Work item: Wherever the line with "fit our necessities." sits in the listing below, transcribe from it up to and including the line with "- 臺北卡3.0會員身份驗證方式及步驟", exactly, and leave the remaining lines out.

Content starts

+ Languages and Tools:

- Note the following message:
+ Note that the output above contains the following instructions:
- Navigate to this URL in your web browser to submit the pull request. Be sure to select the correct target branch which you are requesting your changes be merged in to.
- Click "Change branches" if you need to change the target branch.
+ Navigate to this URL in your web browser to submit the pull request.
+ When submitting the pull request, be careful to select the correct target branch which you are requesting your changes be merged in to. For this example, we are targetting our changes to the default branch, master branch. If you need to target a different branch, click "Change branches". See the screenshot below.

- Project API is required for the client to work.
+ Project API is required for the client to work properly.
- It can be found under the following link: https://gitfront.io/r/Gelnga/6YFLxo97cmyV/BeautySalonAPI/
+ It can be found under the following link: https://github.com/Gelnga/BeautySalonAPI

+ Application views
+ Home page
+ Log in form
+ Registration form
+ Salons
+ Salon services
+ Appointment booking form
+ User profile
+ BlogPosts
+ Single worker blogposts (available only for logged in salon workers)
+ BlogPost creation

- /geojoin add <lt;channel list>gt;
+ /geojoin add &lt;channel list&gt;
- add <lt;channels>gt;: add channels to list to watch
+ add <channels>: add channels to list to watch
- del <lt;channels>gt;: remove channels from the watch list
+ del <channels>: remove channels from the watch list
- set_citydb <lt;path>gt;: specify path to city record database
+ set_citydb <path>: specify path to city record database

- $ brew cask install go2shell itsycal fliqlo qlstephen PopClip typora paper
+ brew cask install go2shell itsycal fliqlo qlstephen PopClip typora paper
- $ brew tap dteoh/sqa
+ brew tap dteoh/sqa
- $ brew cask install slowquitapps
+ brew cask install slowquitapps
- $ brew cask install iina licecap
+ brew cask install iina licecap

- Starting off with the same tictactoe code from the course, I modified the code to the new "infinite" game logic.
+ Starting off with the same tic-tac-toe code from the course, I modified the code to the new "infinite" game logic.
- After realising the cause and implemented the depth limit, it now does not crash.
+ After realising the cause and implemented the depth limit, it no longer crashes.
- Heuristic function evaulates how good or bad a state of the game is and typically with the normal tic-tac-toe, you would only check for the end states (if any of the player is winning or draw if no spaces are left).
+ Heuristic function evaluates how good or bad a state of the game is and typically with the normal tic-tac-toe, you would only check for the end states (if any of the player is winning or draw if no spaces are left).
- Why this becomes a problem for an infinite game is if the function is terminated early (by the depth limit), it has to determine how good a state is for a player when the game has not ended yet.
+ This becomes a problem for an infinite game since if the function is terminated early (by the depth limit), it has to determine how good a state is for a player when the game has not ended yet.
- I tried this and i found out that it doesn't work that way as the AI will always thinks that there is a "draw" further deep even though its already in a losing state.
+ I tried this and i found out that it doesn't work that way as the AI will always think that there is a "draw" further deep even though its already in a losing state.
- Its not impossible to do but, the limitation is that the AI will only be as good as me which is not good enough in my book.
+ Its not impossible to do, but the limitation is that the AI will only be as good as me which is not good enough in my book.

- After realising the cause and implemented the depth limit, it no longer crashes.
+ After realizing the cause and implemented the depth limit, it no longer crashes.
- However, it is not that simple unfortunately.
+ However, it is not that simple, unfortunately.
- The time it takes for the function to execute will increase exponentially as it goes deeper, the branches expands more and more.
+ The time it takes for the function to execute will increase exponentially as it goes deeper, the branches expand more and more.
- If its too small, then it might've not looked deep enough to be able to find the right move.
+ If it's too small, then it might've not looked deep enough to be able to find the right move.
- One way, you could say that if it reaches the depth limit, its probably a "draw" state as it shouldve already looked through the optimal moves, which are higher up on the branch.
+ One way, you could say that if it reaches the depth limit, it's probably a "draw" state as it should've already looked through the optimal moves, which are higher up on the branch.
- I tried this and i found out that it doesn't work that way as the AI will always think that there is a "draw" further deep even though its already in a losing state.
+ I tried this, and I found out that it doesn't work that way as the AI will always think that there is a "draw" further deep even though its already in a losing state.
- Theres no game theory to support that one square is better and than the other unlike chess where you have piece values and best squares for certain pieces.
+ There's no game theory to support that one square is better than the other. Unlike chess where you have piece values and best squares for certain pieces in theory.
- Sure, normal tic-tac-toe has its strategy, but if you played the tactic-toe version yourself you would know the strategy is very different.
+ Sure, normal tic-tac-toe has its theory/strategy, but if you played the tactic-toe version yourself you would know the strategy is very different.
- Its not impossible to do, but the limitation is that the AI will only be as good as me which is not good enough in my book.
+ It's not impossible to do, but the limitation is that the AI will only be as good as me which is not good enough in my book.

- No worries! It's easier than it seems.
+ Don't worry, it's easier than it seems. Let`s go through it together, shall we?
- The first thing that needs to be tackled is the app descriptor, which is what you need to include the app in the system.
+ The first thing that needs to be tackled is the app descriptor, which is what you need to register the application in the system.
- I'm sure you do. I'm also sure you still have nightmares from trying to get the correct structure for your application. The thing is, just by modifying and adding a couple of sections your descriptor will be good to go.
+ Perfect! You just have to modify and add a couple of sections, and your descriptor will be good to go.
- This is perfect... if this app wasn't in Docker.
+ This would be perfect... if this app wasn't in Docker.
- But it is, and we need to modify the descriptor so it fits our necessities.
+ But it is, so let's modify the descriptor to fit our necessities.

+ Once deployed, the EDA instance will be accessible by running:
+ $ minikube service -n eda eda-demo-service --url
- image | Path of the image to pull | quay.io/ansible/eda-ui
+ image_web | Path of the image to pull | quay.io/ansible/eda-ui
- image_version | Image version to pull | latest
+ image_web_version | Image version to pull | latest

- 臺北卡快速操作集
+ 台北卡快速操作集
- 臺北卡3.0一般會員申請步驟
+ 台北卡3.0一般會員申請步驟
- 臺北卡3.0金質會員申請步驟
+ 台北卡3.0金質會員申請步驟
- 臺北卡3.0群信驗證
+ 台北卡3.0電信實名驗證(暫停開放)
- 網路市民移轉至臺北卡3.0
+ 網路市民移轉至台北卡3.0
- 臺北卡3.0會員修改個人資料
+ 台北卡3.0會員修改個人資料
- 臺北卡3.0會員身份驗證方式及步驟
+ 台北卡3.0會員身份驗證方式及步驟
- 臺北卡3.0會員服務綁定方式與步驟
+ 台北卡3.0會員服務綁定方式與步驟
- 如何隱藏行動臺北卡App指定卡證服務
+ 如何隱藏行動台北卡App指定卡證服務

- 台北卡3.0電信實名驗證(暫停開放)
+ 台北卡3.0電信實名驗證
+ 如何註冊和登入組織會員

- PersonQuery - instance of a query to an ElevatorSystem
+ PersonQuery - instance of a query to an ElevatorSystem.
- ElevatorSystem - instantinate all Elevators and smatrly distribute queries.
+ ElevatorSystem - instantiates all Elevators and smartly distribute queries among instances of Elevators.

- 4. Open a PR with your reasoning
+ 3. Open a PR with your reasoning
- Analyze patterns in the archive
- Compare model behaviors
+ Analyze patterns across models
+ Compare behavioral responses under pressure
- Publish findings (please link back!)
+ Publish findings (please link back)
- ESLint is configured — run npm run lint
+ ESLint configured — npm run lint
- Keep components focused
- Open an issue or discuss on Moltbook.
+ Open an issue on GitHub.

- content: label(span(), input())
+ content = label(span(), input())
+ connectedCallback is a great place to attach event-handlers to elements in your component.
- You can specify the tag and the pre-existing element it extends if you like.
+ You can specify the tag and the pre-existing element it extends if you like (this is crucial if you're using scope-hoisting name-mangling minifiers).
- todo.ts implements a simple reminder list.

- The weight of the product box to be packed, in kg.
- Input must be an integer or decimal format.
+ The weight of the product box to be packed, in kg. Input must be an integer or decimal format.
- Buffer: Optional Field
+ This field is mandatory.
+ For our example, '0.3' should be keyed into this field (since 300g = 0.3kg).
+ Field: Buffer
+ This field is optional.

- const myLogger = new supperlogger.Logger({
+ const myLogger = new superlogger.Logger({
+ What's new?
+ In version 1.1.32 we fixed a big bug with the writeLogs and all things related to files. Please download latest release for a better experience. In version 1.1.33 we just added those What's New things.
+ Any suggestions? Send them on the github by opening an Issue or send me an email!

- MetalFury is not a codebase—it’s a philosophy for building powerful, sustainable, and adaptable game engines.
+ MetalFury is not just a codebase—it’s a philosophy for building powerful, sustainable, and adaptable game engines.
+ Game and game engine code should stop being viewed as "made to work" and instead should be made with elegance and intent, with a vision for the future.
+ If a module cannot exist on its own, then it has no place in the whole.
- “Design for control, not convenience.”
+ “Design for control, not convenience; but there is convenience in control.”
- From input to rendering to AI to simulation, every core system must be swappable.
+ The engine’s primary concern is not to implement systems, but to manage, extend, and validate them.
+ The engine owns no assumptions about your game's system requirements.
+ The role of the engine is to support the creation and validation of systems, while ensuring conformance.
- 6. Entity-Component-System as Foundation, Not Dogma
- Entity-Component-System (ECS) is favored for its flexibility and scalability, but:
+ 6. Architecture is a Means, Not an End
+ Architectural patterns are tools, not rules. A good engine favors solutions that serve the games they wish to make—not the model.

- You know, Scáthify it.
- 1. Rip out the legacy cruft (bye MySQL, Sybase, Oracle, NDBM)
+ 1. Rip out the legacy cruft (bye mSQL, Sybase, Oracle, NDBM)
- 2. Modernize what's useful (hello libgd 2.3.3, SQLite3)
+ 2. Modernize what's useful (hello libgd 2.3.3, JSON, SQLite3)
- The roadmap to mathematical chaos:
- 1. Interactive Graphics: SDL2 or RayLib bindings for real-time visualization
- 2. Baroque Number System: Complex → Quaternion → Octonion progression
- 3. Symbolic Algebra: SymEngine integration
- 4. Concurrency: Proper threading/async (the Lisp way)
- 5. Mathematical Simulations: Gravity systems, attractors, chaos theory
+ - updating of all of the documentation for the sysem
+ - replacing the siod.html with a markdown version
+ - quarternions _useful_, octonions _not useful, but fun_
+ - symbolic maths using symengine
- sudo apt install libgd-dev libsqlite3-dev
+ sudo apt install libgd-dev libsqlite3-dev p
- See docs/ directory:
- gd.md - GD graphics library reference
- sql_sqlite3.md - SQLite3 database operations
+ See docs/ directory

Content ends

Written answer:
+ But it is, so let's modify the descriptor to fit our necessities.

+ Once deployed, the EDA instance will be accessible by running:
+ $ minikube service -n eda eda-demo-service --url
- image | Path of the image to pull | quay.io/ansible/eda-ui
+ image_web | Path of the image to pull | quay.io/ansible/eda-ui
- image_version | Image version to pull | latest
+ image_web_version | Image version to pull | latest

- 臺北卡快速操作集
+ 台北卡快速操作集
- 臺北卡3.0一般會員申請步驟
+ 台北卡3.0一般會員申請步驟
- 臺北卡3.0金質會員申請步驟
+ 台北卡3.0金質會員申請步驟
- 臺北卡3.0群信驗證
+ 台北卡3.0電信實名驗證(暫停開放)
- 網路市民移轉至臺北卡3.0
+ 網路市民移轉至台北卡3.0
- 臺北卡3.0會員修改個人資料
+ 台北卡3.0會員修改個人資料
- 臺北卡3.0會員身份驗證方式及步驟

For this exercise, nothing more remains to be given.